Each line from the one containing "and Node environment" through the last line of the records below is to be repeated as written, with nothing added.
=== EXCERPTED DATA ===
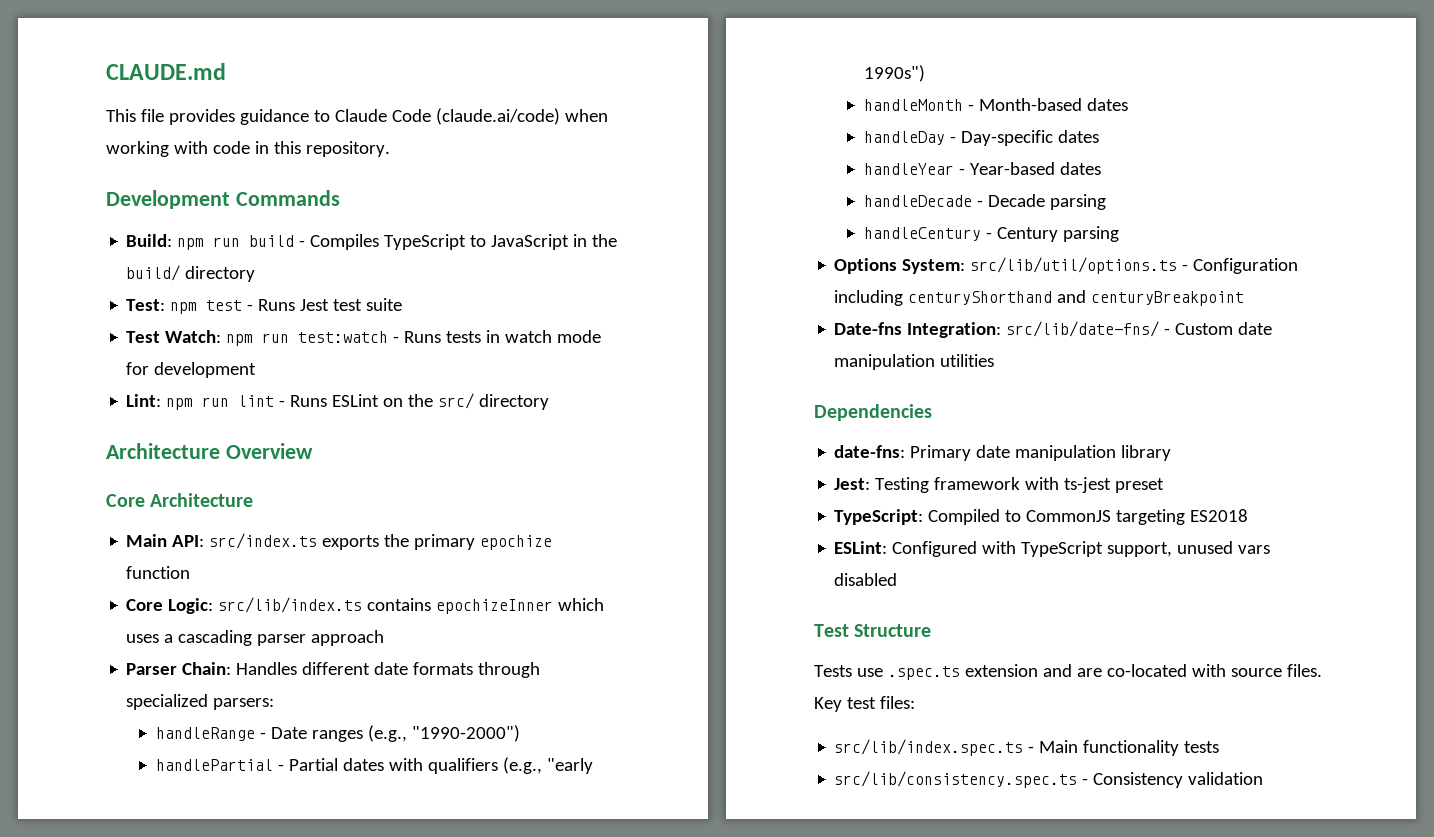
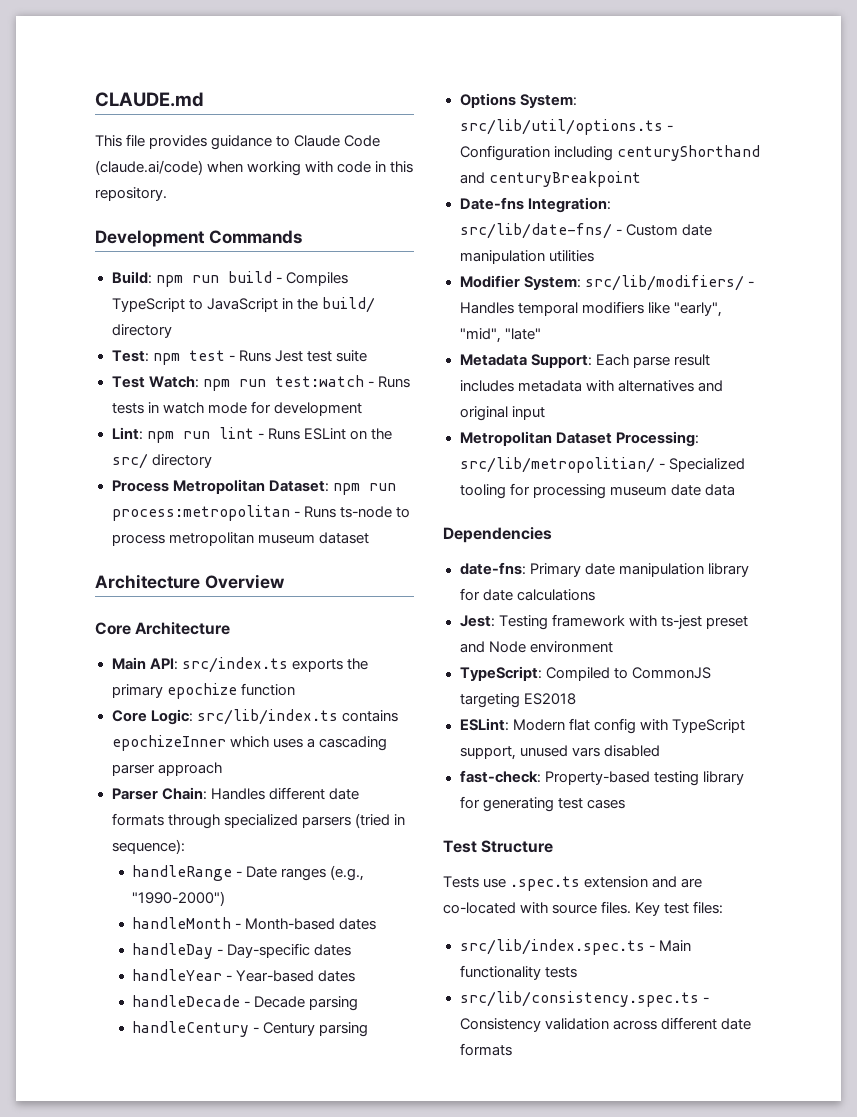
+ Process Metropolitan Dataset: npm run process:metropolitan - Runs ts-node to process metropolitan museum dataset
- Parser Chain: Handles different date formats through specialized parsers:
+ Parser Chain: Handles different date formats through specialized parsers (tried in sequence):
- handlePartial - Partial dates with qualifiers (e.g., "early 1990s")
+ Modifier System: src/lib/modifiers/ - Handles temporal modifiers like "early", "mid", "late"
+ Metadata Support: Each parse result includes metadata with alternatives and original input
+ Metropolitan Dataset Processing: src/lib/metropolitian/ - Specialized tooling for processing museum date data
- date-fns: Primary date manipulation library
+ date-fns: Primary date manipulation library for date calculations
- Jest: Testing framework with ts-jest preset
+ Jest: Testing framework with ts-jest preset and Node environment
- ESLint: Configured with TypeScript support, unused vars disabled
+ ESLint: Modern flat config with TypeScript support, unused vars disabled
+ fast-check: Property-based testing library for generating test cases
- src/lib/consistency.spec.ts - Consistency validation
+ src/lib/consistency.spec.ts - Consistency validation across different date formats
===
- **SOLUTION TO THE PROBLEM**
+ Jest: Testing framework with ts-jest preset and Node environment
- ESLint: Configured with TypeScript support, unused vars disabled
+ ESLint: Modern flat config with TypeScript support, unused vars disabled
+ fast-check: Property-based testing library for generating test cases
- src/lib/consistency.spec.ts - Consistency validation
+ src/lib/consistency.spec.ts - Consistency validation across different date formats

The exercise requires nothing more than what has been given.